Arellano Candela Machuca, Vilches Angel, Clemente Eleonora, Pascual-Pascual Samuel Ignacio, Bolinches-Amorós Arantxa, Castro Ana Artero, Espinos Carmen, Rodriguez Marian Leon, Jendelova Pavla, Erceg Slaven
Stem Cells Therapies in Neurodegenerative Diseases Lab, Centro de Investigacion Principe Felipe (CIPF), Valencia, Spain.
Servicio de Neuropediatría, Hospital Universitario La Paz, Madrid, Spain.

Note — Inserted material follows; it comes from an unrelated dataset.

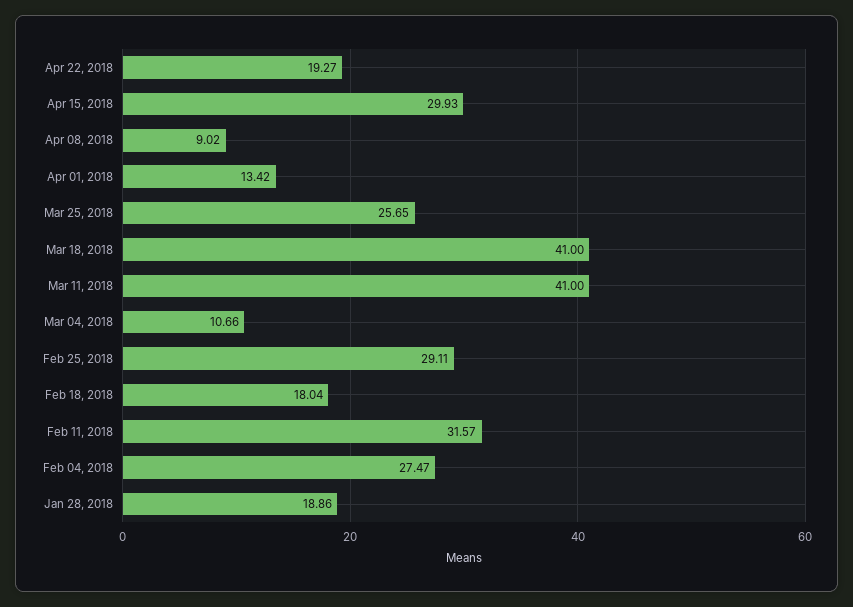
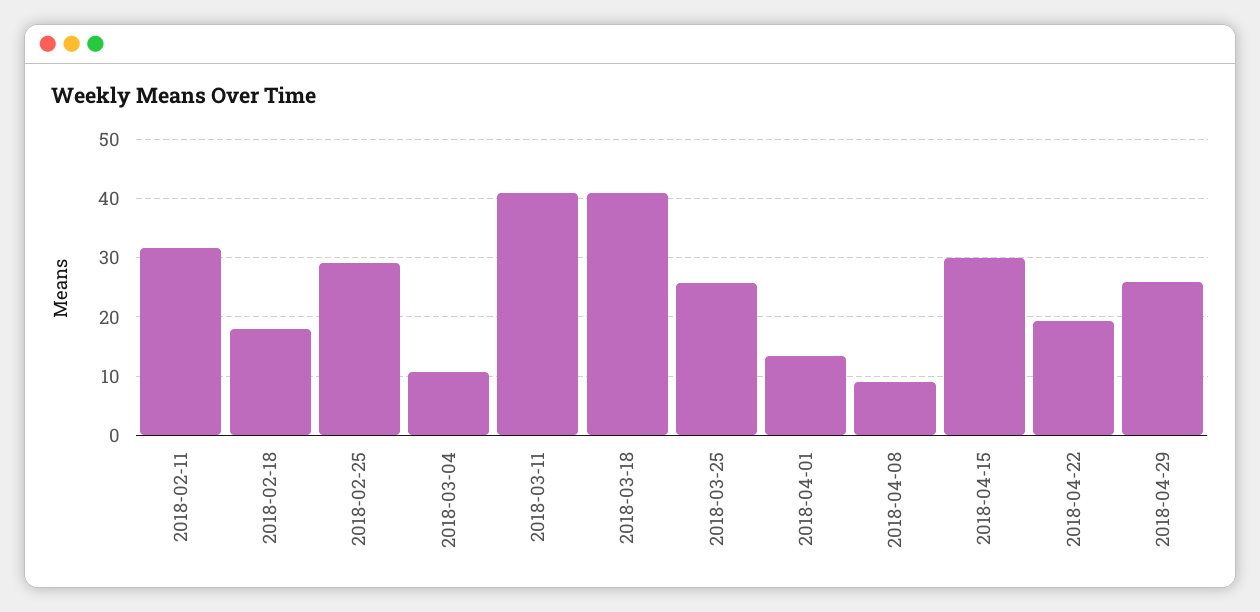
Feb 04, 2018: 27.47 -> none
Jan 28, 2018: 18.86 -> none
2018-04-29: none -> 26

Stem Cell Res. 2018 Aug;31:249-252. doi: 10.1016/j.scr.2018.07.012. Epub 2018 Jul 27.
The human iPSC cell line, ARS-FiPS4F1 (ESi063-A), derived from dermal fibroblast from the patient autosomal recessive spastic ataxia of Charlevoix-Saguenay (ARSACS) caused by mutations on the gene SACSIN, was generated by non-integrative reprogramming technology using OCT3/4, SOX2, CMYC and KLF4 reprogramming factors. The pluripotency was assessed by immunocytochemistry and RT-PCR. Differentiation capacity was verified in vitro. This iPSC line can be further differentiated toward affected cells to better understand molecular mechanisms of disease and pathophysiology.
人类诱导多能干细胞系ARS-FiPS4F1(ESi063-A),源自一名患有常染色体隐性遗传性夏勒沃-萨格奈痉挛性共济失调(ARSACS)患者的皮肤成纤维细胞,该疾病由SACSIN基因突变引起。该细胞系通过使用OCT3/4、SOX2、CMYC和KLF4重编程因子的非整合重编程技术产生。通过免疫细胞化学和逆转录聚合酶链反应评估其多能性。在体外验证了其分化能力。该诱导多能干细胞系可进一步分化为受影响的细胞,以更好地理解疾病的分子机制和病理生理学。